**BRIEF:**
Copy each line of the following material that has the string "Lasso".

**PROVIDED MATERIAL:**
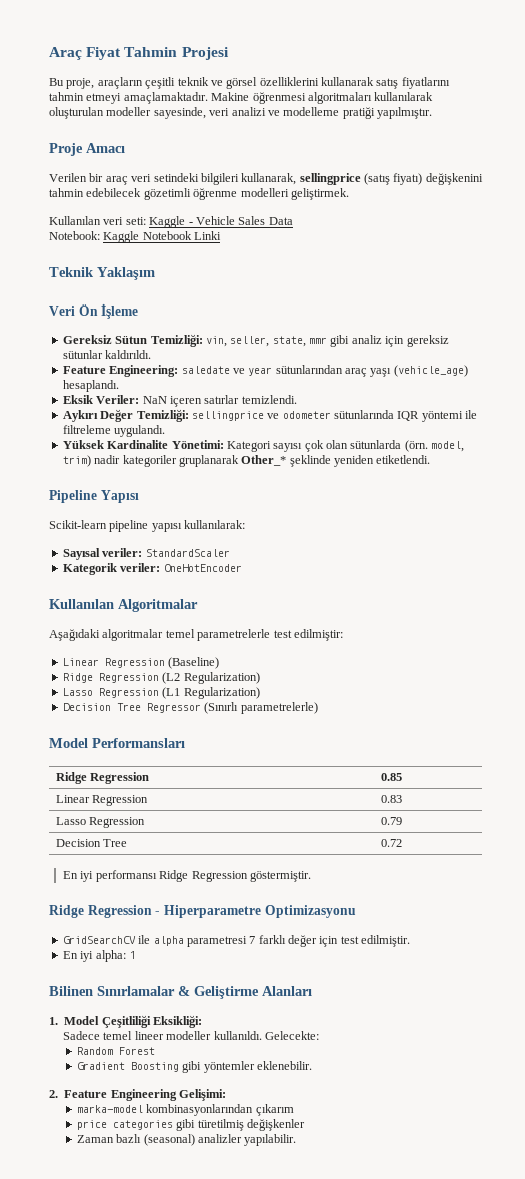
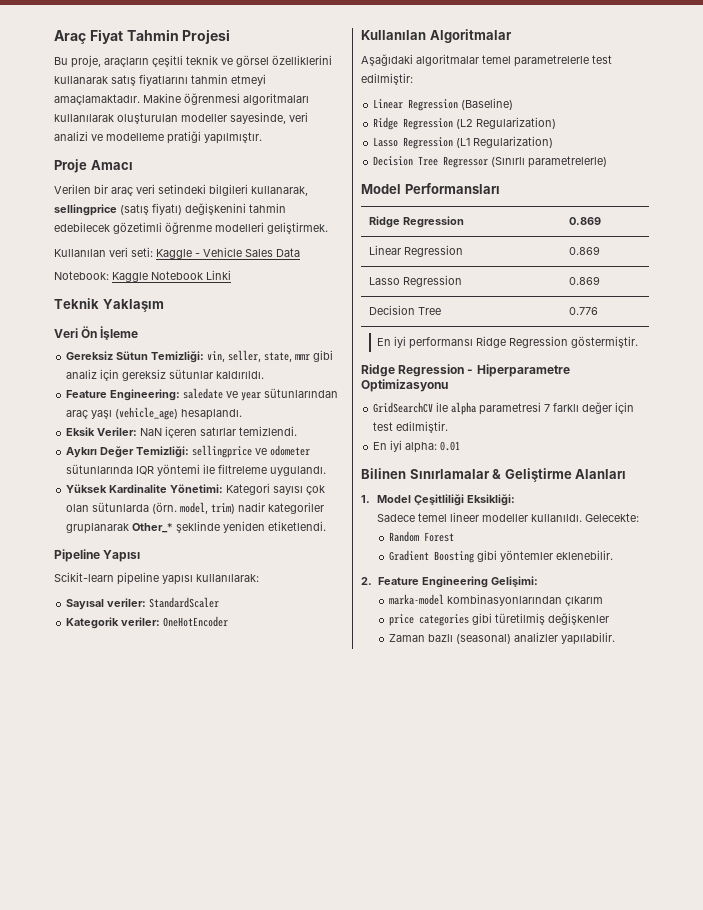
- Ridge Regression | 0.85
+ Ridge Regression | 0.869
- Linear Regression | 0.83
+ Linear Regression | 0.869
- Lasso Regression | 0.79
+ Lasso Regression | 0.869
- Decision Tree | 0.72
+ Decision Tree | 0.776
- En iyi alpha: 1
+ En iyi alpha: 0.01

**RESPONSE:**
- Lasso Regression | 0.79
+ Lasso Regression | 0.869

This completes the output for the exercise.